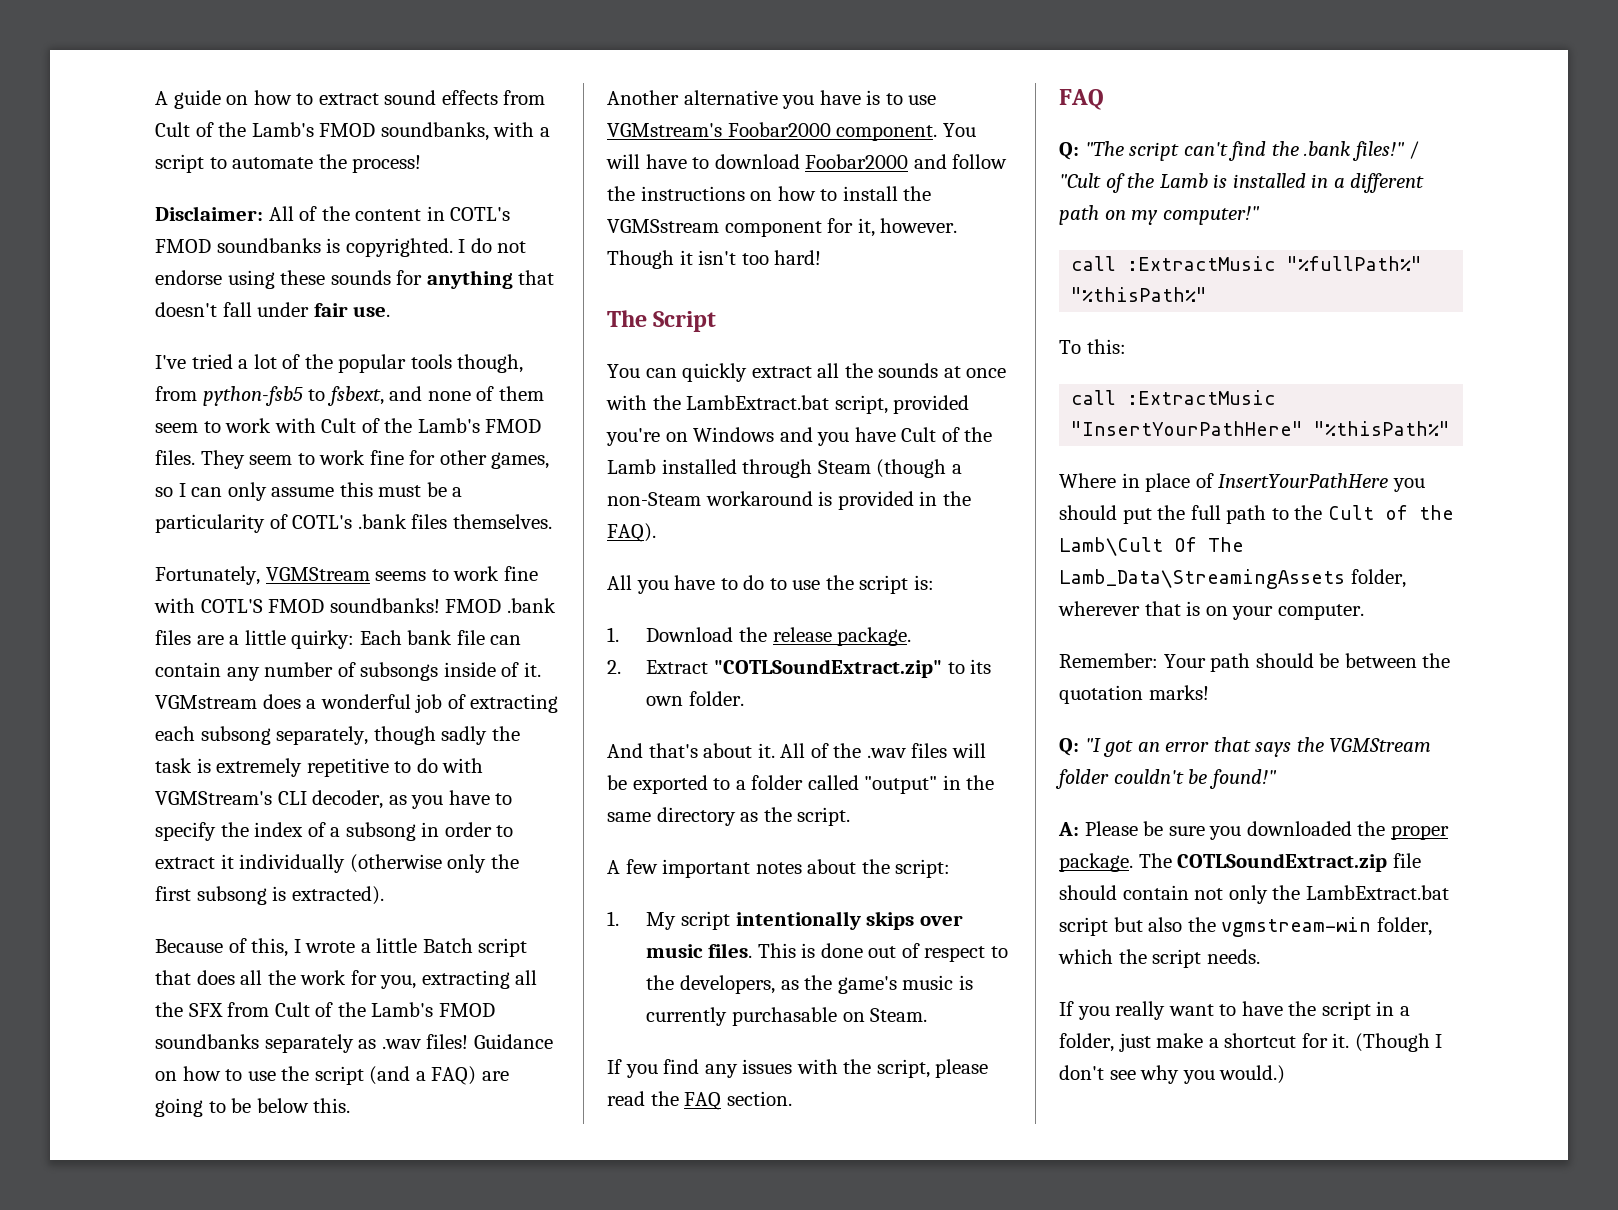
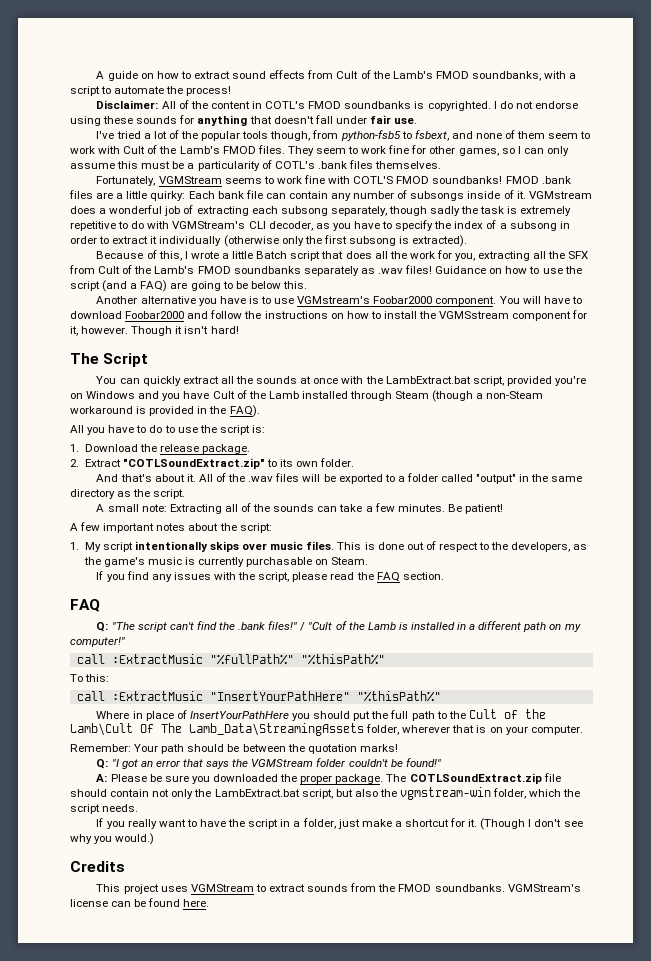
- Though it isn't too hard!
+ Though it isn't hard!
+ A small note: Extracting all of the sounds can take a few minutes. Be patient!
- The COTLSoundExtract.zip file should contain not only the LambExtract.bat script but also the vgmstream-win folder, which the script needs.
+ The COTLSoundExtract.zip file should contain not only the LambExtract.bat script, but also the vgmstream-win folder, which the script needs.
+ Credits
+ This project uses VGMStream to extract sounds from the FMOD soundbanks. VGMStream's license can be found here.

● ● ● ●

The whole listing above must be set down again exactly, but without its images.

◆ Answer section
- Though it isn't too hard!
+ Though it isn't hard!
+ A small note: Extracting all of the sounds can take a few minutes. Be patient!
- The COTLSoundExtract.zip file should contain not only the LambExtract.bat script but also the vgmstream-win folder, which the script needs.
+ The COTLSoundExtract.zip file should contain not only the LambExtract.bat script, but also the vgmstream-win folder, which the script needs.
+ Credits
+ This project uses VGMStream to extract sounds from the FMOD soundbanks. VGMStream's license can be found here.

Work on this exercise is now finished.